%%
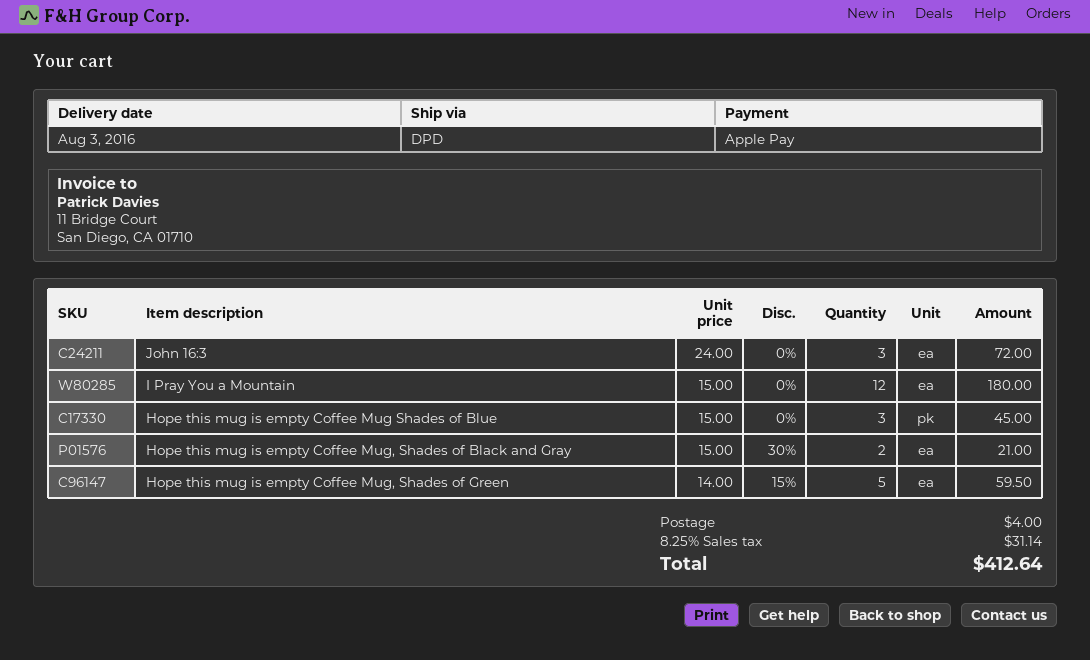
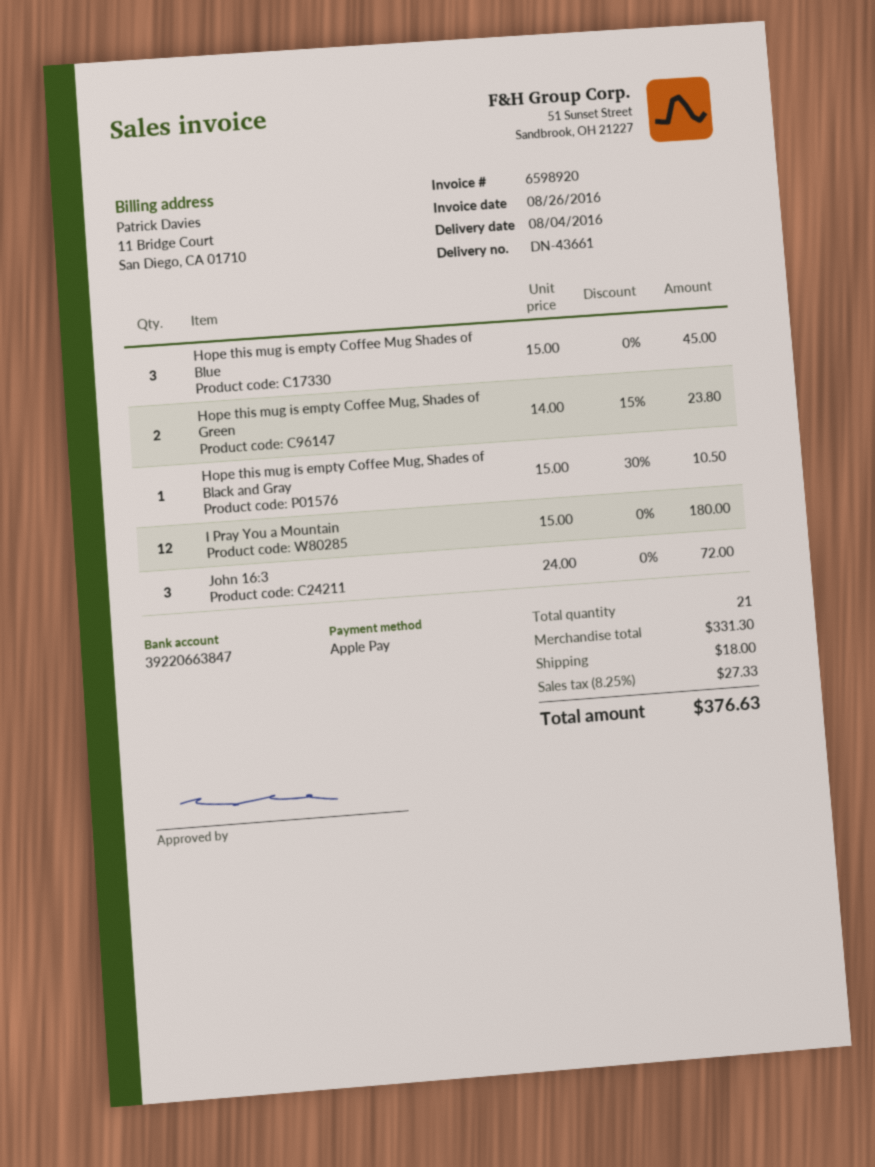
delivery date: 2016-08-03 -> 2016-08-04
Hope this mug is empty Coffee Mug, Shades of Black and Gray: 2 x 15.00 - 30% = 21.00 -> 1 x 15.00 - 30% = 10.50
Hope this mug is empty Coffee Mug, Shades of Green: 5 x 14.00 - 15% = 59.50 -> 2 x 14.00 - 15% = 23.80
shipping: 4.00 -> 18.00
tax: 8.25% = 31.14 -> 8.25% = 27.33
total: 412.64 -> 376.63

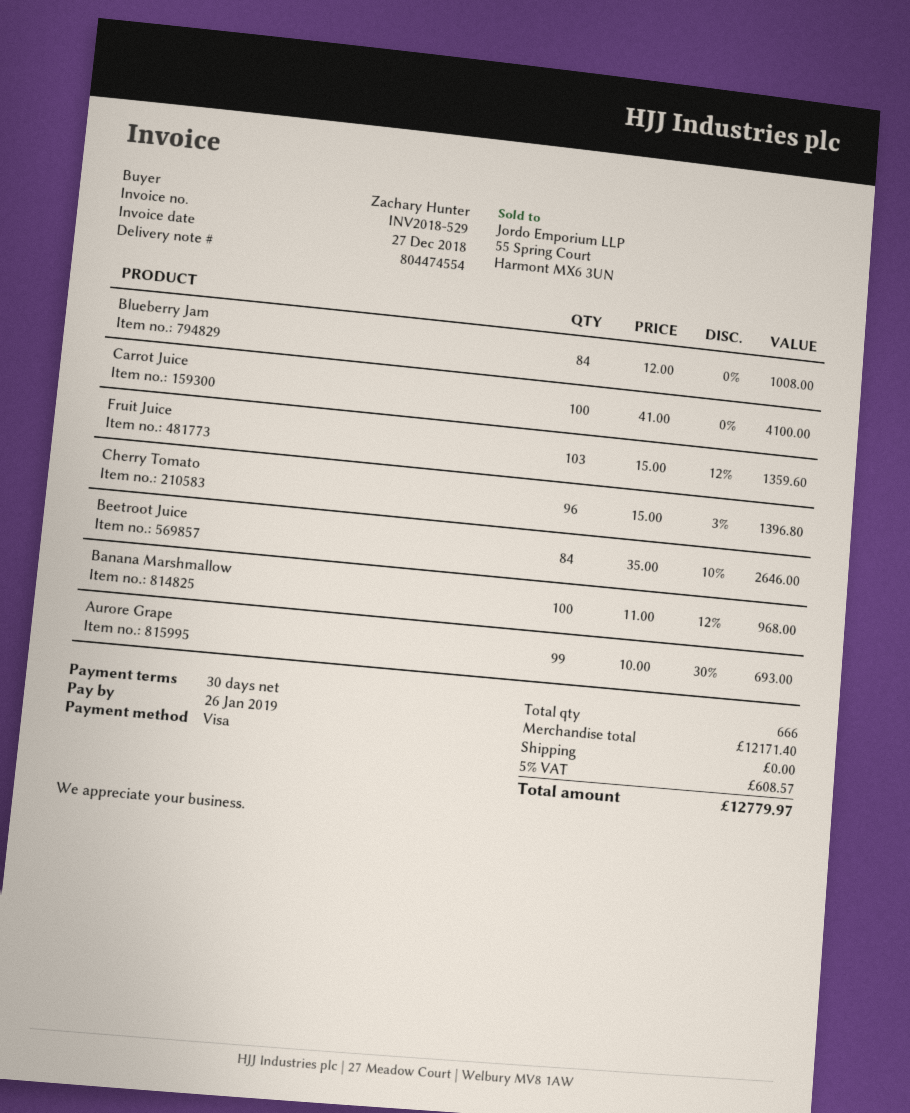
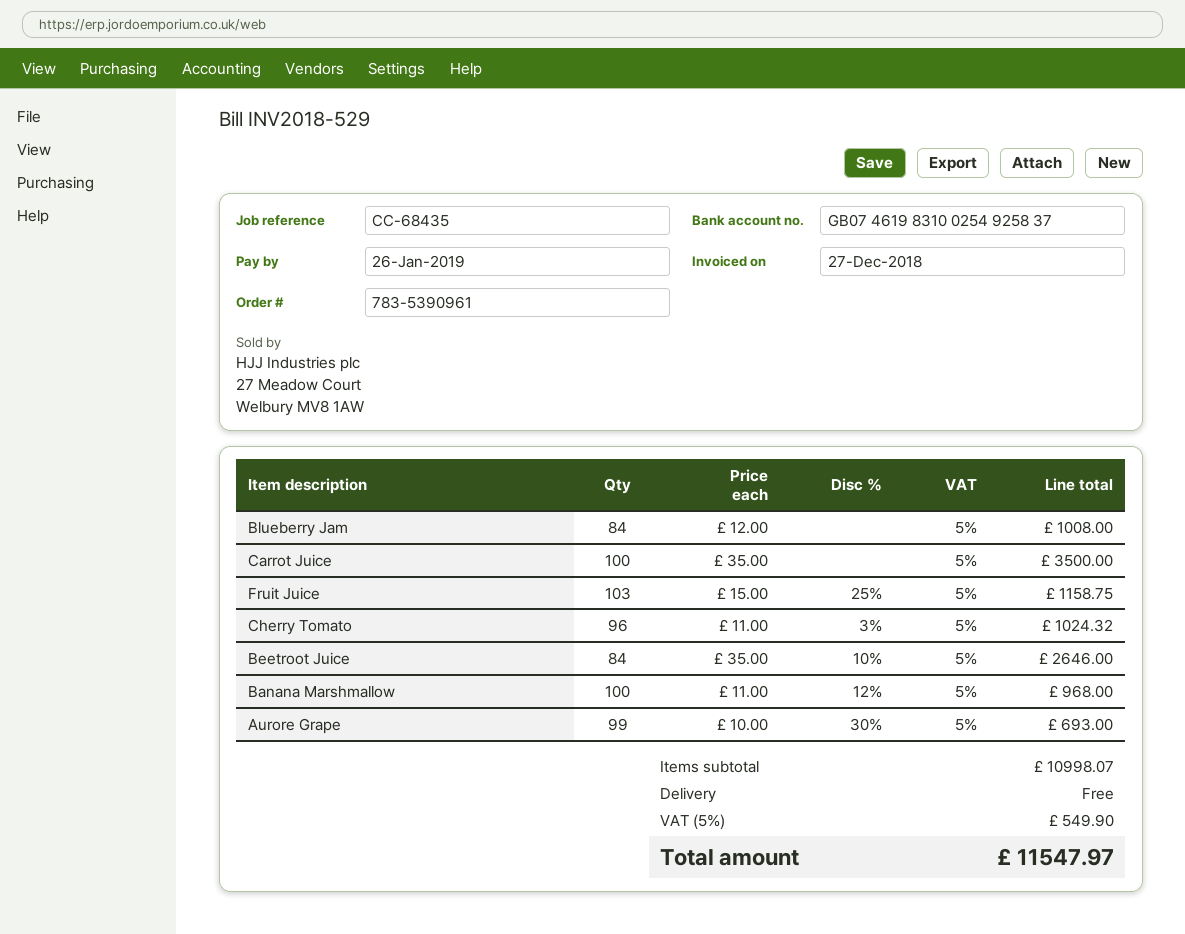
Carrot Juice: 100 x 41.00 = 4100.00 -> 100 x 35.00 = 3500.00
Fruit Juice: 103 x 15.00 - 12% = 1359.60 -> 103 x 15.00 - 25% = 1158.75
Cherry Tomato: 96 x 15.00 - 3% = 1396.80 -> 96 x 11.00 - 3% = 1024.32
subtotal: 12171.40 -> 10998.07
tax: 5% = 608.57 -> 5% = 549.90
total: 12779.97 -> 11547.97

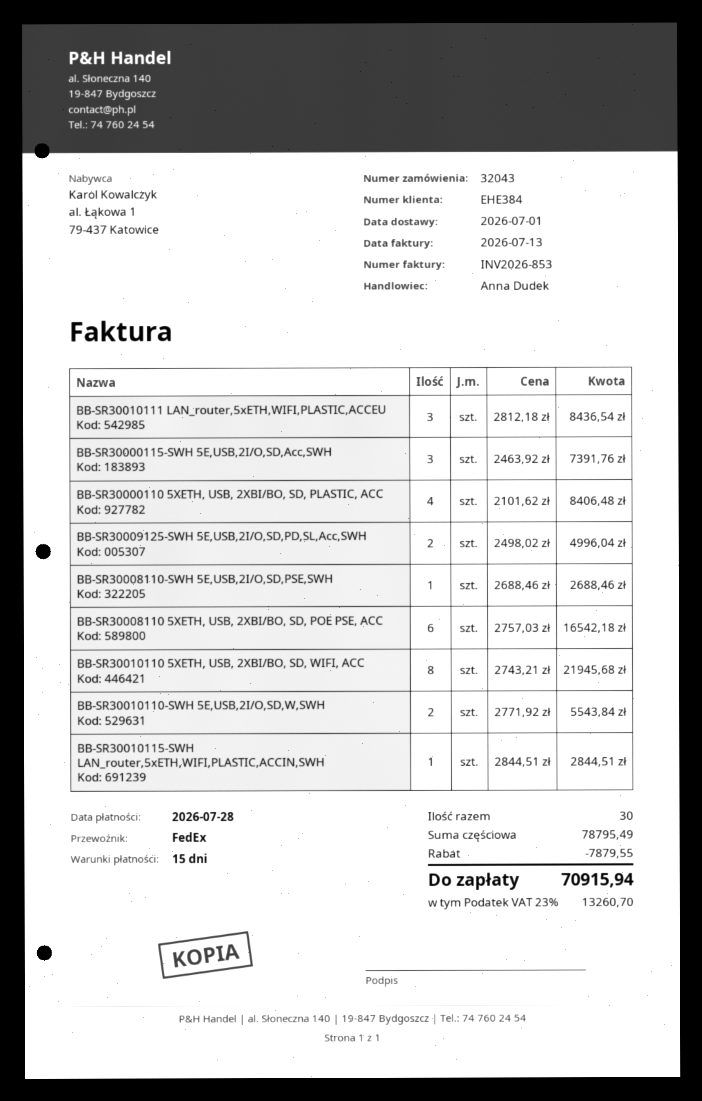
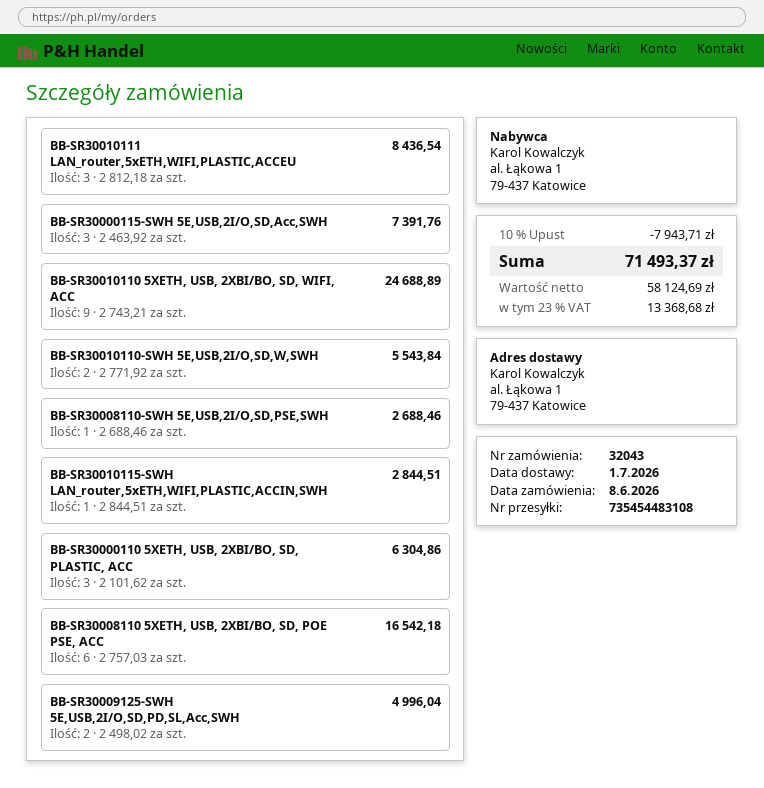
BB-SR30000110 5XETH, USB, 2XBI/BO, SD, PLASTIC, ACC: 4 x 2101.62 = 8406.48 -> 3 x 2101.62 = 6304.86
BB-SR30010110 5XETH, USB, 2XBI/BO, SD, WIFI, ACC: 8 x 2743.21 = 21945.68 -> 9 x 2743.21 = 24688.89
discount: 7879.55 -> 7943.71
tax: 23% = 13260.70 -> 23% = 13368.68
total: 70915.94 -> 71493.37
%%
Problem statement:
All of the material above should be output exactly, with the pictures left behind.

Result of the exercise:
delivery date: 2016-08-03 -> 2016-08-04
Hope this mug is empty Coffee Mug, Shades of Black and Gray: 2 x 15.00 - 30% = 21.00 -> 1 x 15.00 - 30% = 10.50
Hope this mug is empty Coffee Mug, Shades of Green: 5 x 14.00 - 15% = 59.50 -> 2 x 14.00 - 15% = 23.80
shipping: 4.00 -> 18.00
tax: 8.25% = 31.14 -> 8.25% = 27.33
total: 412.64 -> 376.63

Carrot Juice: 100 x 41.00 = 4100.00 -> 100 x 35.00 = 3500.00
Fruit Juice: 103 x 15.00 - 12% = 1359.60 -> 103 x 15.00 - 25% = 1158.75
Cherry Tomato: 96 x 15.00 - 3% = 1396.80 -> 96 x 11.00 - 3% = 1024.32
subtotal: 12171.40 -> 10998.07
tax: 5% = 608.57 -> 5% = 549.90
total: 12779.97 -> 11547.97

BB-SR30000110 5XETH, USB, 2XBI/BO, SD, PLASTIC, ACC: 4 x 2101.62 = 8406.48 -> 3 x 2101.62 = 6304.86
BB-SR30010110 5XETH, USB, 2XBI/BO, SD, WIFI, ACC: 8 x 2743.21 = 21945.68 -> 9 x 2743.21 = 24688.89
discount: 7879.55 -> 7943.71
tax: 23% = 13260.70 -> 23% = 13368.68
total: 70915.94 -> 71493.37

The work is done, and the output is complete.